Genetically modified babies inevitable

Although germ-line therapy has been rejected by doctors and scientists on ethical grounds Lord Winston has said that genetically modified babies are inevitable and claims that more serious debate is needed on the subject. Many people believe that gene therapy will be increasingly used to alter behaviour and appearance in an effort to produce a perfect baby. However, any attempt to manipulate characteristics such as intelligence would be very difficult as they depend on many genes. Furthermore, the effects of such therapy would be very unpredictable for future generations (Telegraph 2000; 27 January).

Fewer embryos to be transferred to womb

Leading doctors have called for a decrease in the number of embryos to be transferred to women undergoing fertility treatment. The usual number is currently three, and the doctors want it to be lowered to two, saying that there is an unacceptably high rate of multiple births as a result of fertility treatments (Telegraph 2000; 21 January).

Controversy over US funding of stem cell research

The US National Institute of Health is preparing to allow federal funding of research into human pluripotent stem cells, for the first time ever. It is hoping to set up a research group to ensure its guidelines are strictly followed. Stem cells will be derived from human embryos or early fetal tissue. This has caused controversy because the government has previously stated that it does not want to be involved in termination of the life of embryos, and such funding contradicts this. However, stem cells are not embryos, and do not on their own, have the potential to become a person. (BMJ 1999;319:1517)

BMA opens door to human reproductive cloning

The BMA has released a discussion paper saying that public opposition to reproductive cloning may be based on nothing more than an 'illogical transient fear of new technology'. The paper was discussed at the World Medical Association meeting in Tel Aviv in October 1999.

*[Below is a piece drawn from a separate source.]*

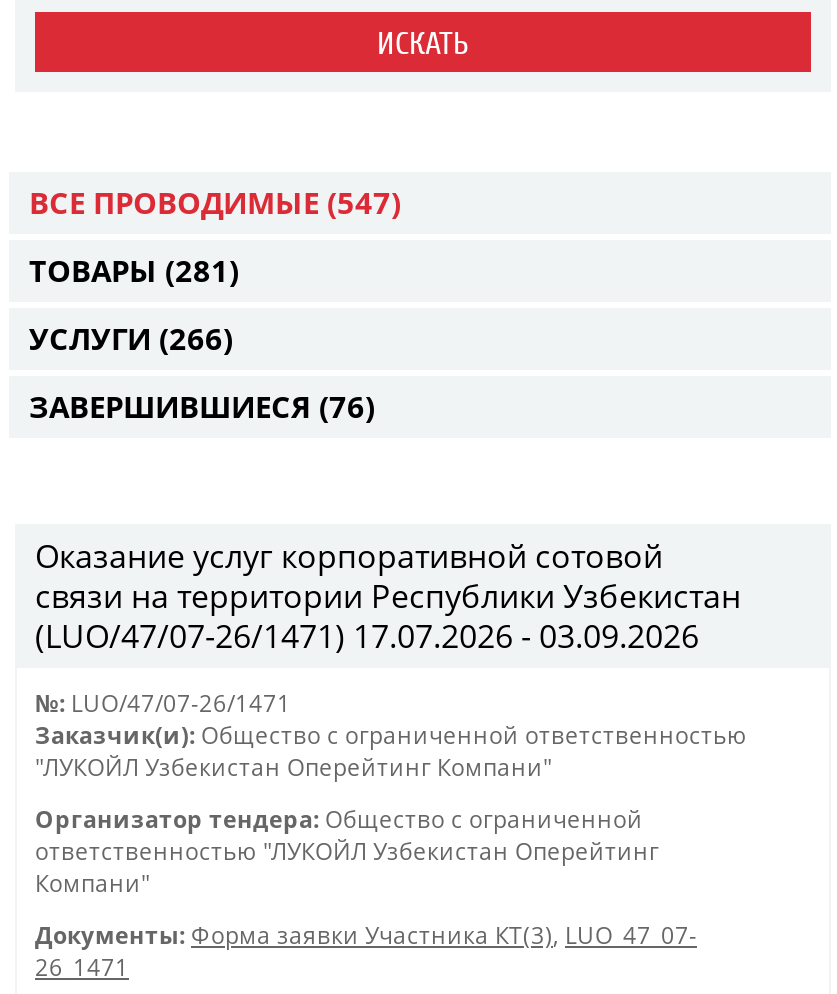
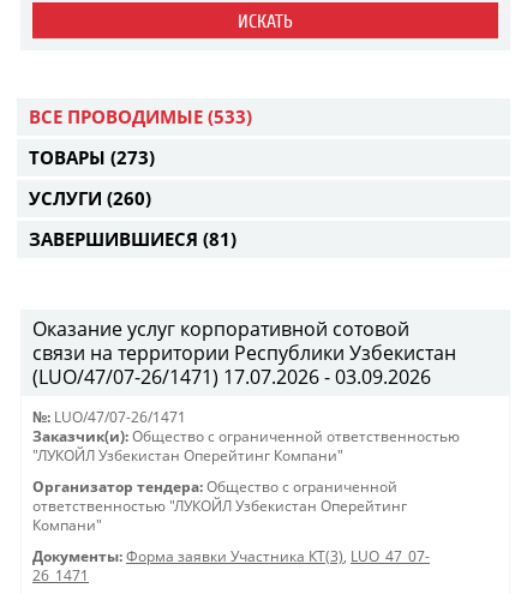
[29,182,401,222] ВСЕ ПРОВОДИМЫЕ (547) -> [29,104,252,128] ВСЕ ПРОВОДИМЫЕ (533)
[29,250,239,290] ТОВАРЫ (281) -> [29,145,155,169] ТОВАРЫ (273)
[29,318,233,358] УСЛУГИ (266) -> [29,186,151,210] УСЛУГИ (260)
[29,386,375,426] ЗАВЕРШИВШИЕСЯ (76) -> [29,227,236,251] ЗАВЕРШИВШИЕСЯ (81)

The paper assumes that the potential hazards of cloning by cell nuclear replacement will eventually be overcome. It argues that most people object to human cloning on the grounds that a parent with a sick child might request a clone in order to use the cloned bone marrow to save the life of the existing child. But it asks whether this is any more unethical than the reasons for which many parents have children. 'Do people always have children for the sake of the child itself? In reality... it is more to do with their own wishes and desires... if the child were to be abandoned once the donation had taken place, he or she would have been treated merely as a means, and this would be rightly condemned, but the child would undoubtedly be loved and respected...perhaps even more so for having saved the life of their sibling' (BMJ 1999;319:1023, 16 October).

Patents for cloning

The first patents for the cloning technology used to make Dolly the sheep have been granted five years after they were filed by the Roslin Institute in Edinburgh. However, the first primate has already been cloned by embryo splitting; this technology reduces or even avoids the potential pitfalls of the Dolly technique (Telegraph 2000; 21 January), (Telegraph 2000; 14 January).